"One downside of Bayesian statistics is that it requires prior information — and often scientists need to start with a guess or estimate. Assigning numbers to subjective judgments is “like fingernails on a chalkboard,” said physicist Kyle Cranmer, who helped develop a frequentist technique to identify the latest new subatomic particle — the Higgs boson.It's actually worse than that. It is a favorite of ideological hacks who place their ideology into the equation up front, thereby getting the results they want rather than objective knowledge. Bayesian calculations are an open invitation to pretend that circular arguments are justified statistically.
Others say that in confronting the so-called replication crisis, the best cure for misleading findings is not Bayesian statistics, but good frequentist ones. It was frequentist statistics that allowed people to uncover all the problems with irreproducible research in the first place, said Deborah Mayo, a philosopher of science at Virginia Tech. The technique was developed to distinguish real effects from chance, and to prevent scientists from fooling themselves.
Uri Simonsohn, a psychologist at the University of Pennsylvania, agrees. Several years ago, he published a paper that exposed common statistical shenanigans in his field — logical leaps, unjustified conclusions, and various forms of unconscious and conscious cheating.

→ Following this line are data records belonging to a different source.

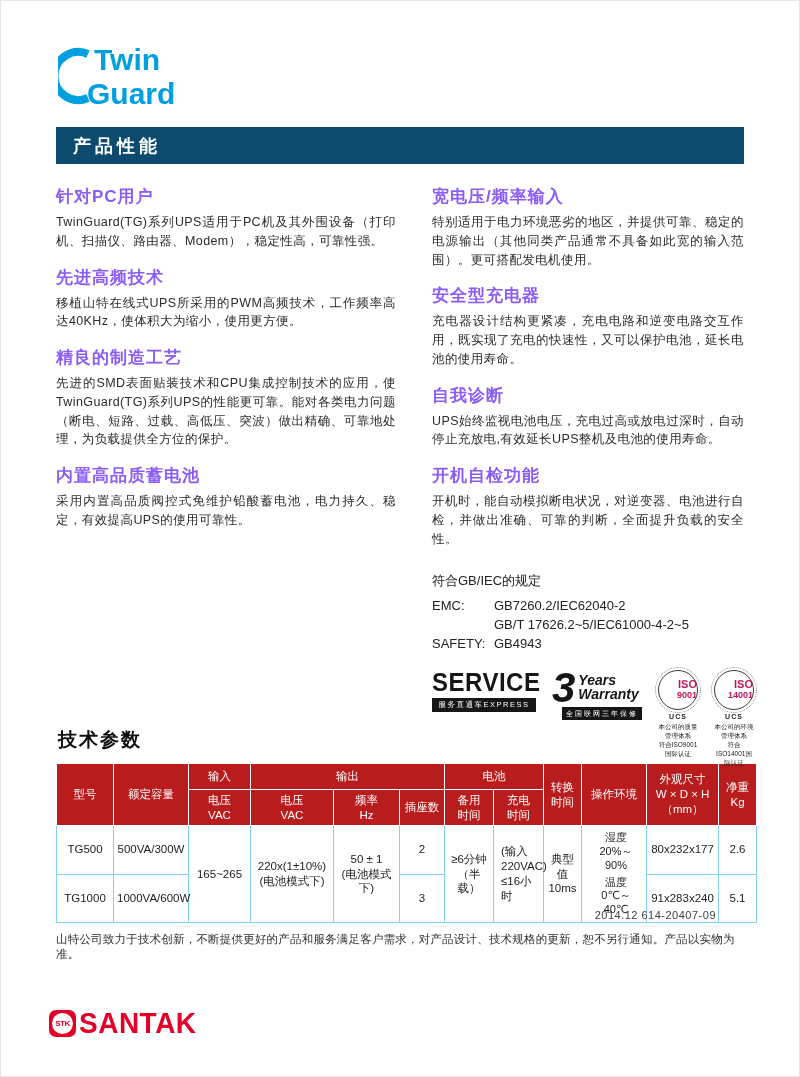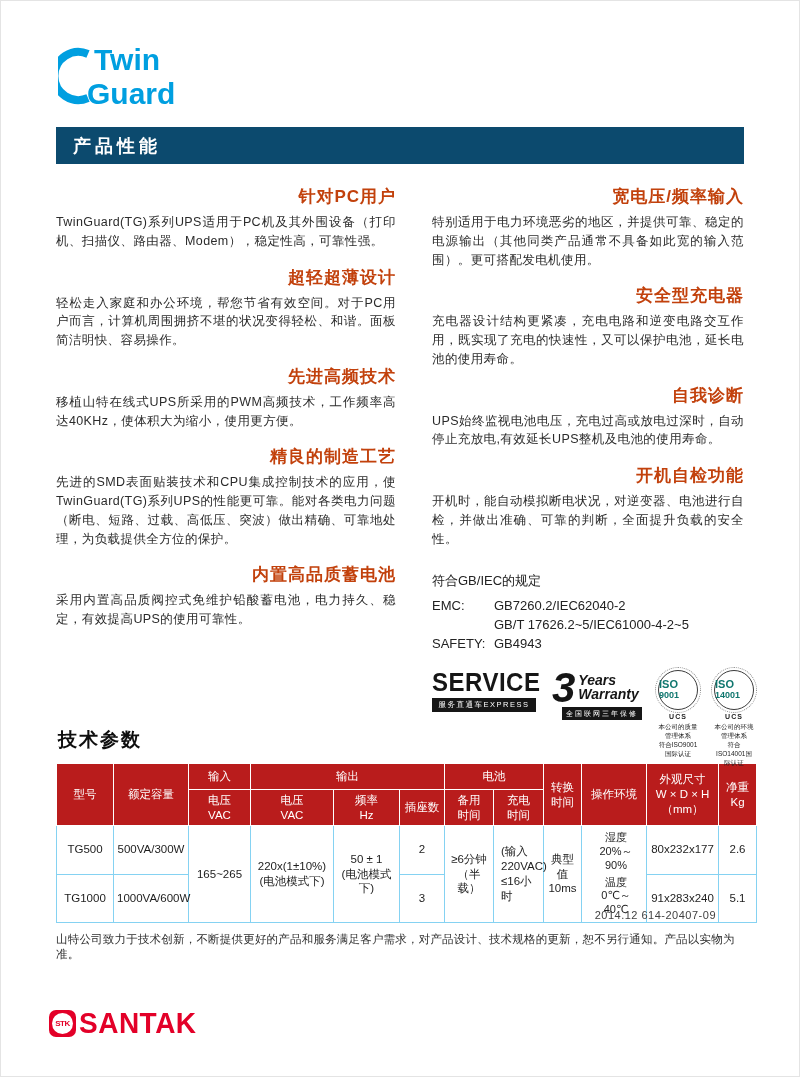--- a/index.html
+++ b/index.html
@@ -12,43 +12,43 @@
 
   
   .banner { margin:8px 55px 0 55px; height:37px; background:#0c4a6e; color:#fff;
             display:flex; align-items:center; padding-left:17px; font-size:18px;
             font-weight:bold; letter-spacing:4px; }
 
   
   .columns { display:flex; margin:6px 55px 0 55px; gap:36px; }
   .col-left { flex:0 0 340px; }
   .col-right { flex:1; min-width:0; }
-  .sec h3 { margin:15px 0 5px 0; font-size:17px; color:#c2410c; letter-spacing:1px;text-align:right; }
+  .sec h3 { margin:15px 0 5px 0; font-size:17px; color:#8b5cf6; letter-spacing:1px; }
   .sec p  { margin:0; font-size:12.5px; line-height:1.5; color:#2b2b2b; text-align:justify; letter-spacing:0.4px; }
 
   
   .compliance { margin-top:24px; font-size:13px; color:#222; }
   .comp-title { margin-bottom:7px; }
   .comp-row { display:flex; line-height:1.45; }
   .comp-label { width:62px; flex:0 0 62px; }
 
   
   .badges { display:flex; align-items:flex-start; gap:16px; margin-top:16px; }
   .badge-service { width:104px; text-align:center; }
   .service-word { font-weight:900; font-size:24px; letter-spacing:0.5px; color:#161616; transform:scaleY(1.08); line-height:1; }
   .service-bar { background:#161616; color:#fff; font-size:7.5px; letter-spacing:1.5px; padding:2px 2px; margin-top:4px; white-space:nowrap; }
   .badge-warranty { width:112px; }
   .w-top { display:flex; align-items:flex-start; }
   .w-3 { font-size:42px; line-height:0.85; font-weight:900; font-style:italic; color:#161616; }
   .w-words { margin-left:3px; margin-top:3px; font-style:italic; font-weight:800; font-size:14px; line-height:1.05; color:#161616; }
   .w-bar { background:#161616; color:#fff; font-size:7px; letter-spacing:2px; padding:1.5px 4px; width:fit-content; margin-top:2px; margin-left:10px; white-space:nowrap; }
   .badge-iso { width:70px; text-align:center; }
   .iso-circle { width:40px; height:40px; margin:0 auto; border:1.6px solid #3c3c3c; border-radius:50%;
-                display:flex; flex-direction:column; align-items:flex-start; justify-content:center;
-                outline:1px dotted #8a8a8a; outline-offset:2px; color:#0f766e; }
+                display:flex; flex-direction:column; align-items:flex-end; justify-content:center;
+                outline:1px dotted #8a8a8a; outline-offset:2px; color:#be185d; }
   .iso-l1 { font-size:11px; font-weight:bold; line-height:1; }
   .iso-l2 { font-size:9px; font-weight:bold; line-height:1.2; }
   .iso-ucs { font-size:7px; font-weight:bold; color:#222; margin-top:3px; letter-spacing:1px; }
   .iso-cap { font-size:6.5px; color:#222; line-height:1.4; margin-top:2px; }
 
   
   .specs-title { margin:-40px 0 10px 57px; font-size:19px; font-weight:bold; color:#0e0e0e; letter-spacing:2px; width:300px; }
   table.specs { margin:0 55px; width:700px; border-collapse:collapse; table-layout:fixed; }
   table.specs thead th { background:#b91c1c; color:#fff; font-weight:normal; font-size:11.5px;
                          border:1px solid #fff; padding:2px 2px; vertical-align:middle; line-height:1.3; }
@@ -88,24 +88,20 @@
 
   <div class="banner">
     <span>产品性能</span>
   </div>
 
   <div class="columns">
     <div class="col-left">
       <div class="sec">
         <h3>针对PC用户</h3>
         <p>TwinGuard(TG)系列UPS适用于PC机及其外围设备（打印机、扫描仪、路由器、Modem），稳定性高，可靠性强。</p>
-      </div>
-      <div class="sec">
-        <h3>超轻超薄设计</h3>
-        <p>轻松走入家庭和办公环境，帮您节省有效空间。对于PC用户而言，计算机周围拥挤不堪的状况变得轻松、和谐。面板简洁明快、容易操作。</p>
       </div>
       <div class="sec">
         <h3>先进高频技术</h3>
         <p>移植山特在线式UPS所采用的PWM高频技术，工作频率高达40KHz，使体积大为缩小，使用更方便。</p>
       </div>
       <div class="sec">
         <h3>精良的制造工艺</h3>
         <p>先进的SMD表面贴装技术和CPU集成控制技术的应用，使TwinGuard(TG)系列UPS的性能更可靠。能对各类电力问题（断电、短路、过载、高低压、突波）做出精确、可靠地处理，为负载提供全方位的保护。</p>
       </div>
       <div class="sec">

He said he had looked into Bayesian statistics and concluded that if people misused or misunderstood one system, they would do just as badly with the other. Bayesian statistics, in short, can’t save us from bad science."
That's not to say that with legitimate use of non-biased input, Bayes calculations can't be valuable, as in the case of the fisherman rescued by the Coast Guard which used Bayes to anticipate the location of the drifting man. But that uses known information, regarding physical data which is not ideological as an input to the calculation. That is far different from trying to calculate, say, the existence of a deity, where any input is prejudiced by definition.
Whenever Bayes is used, the calculations must ALWAYS be scrutinized for bias, because in some venues they always will be. And that is, indeed, like fingernails on a chalkboard.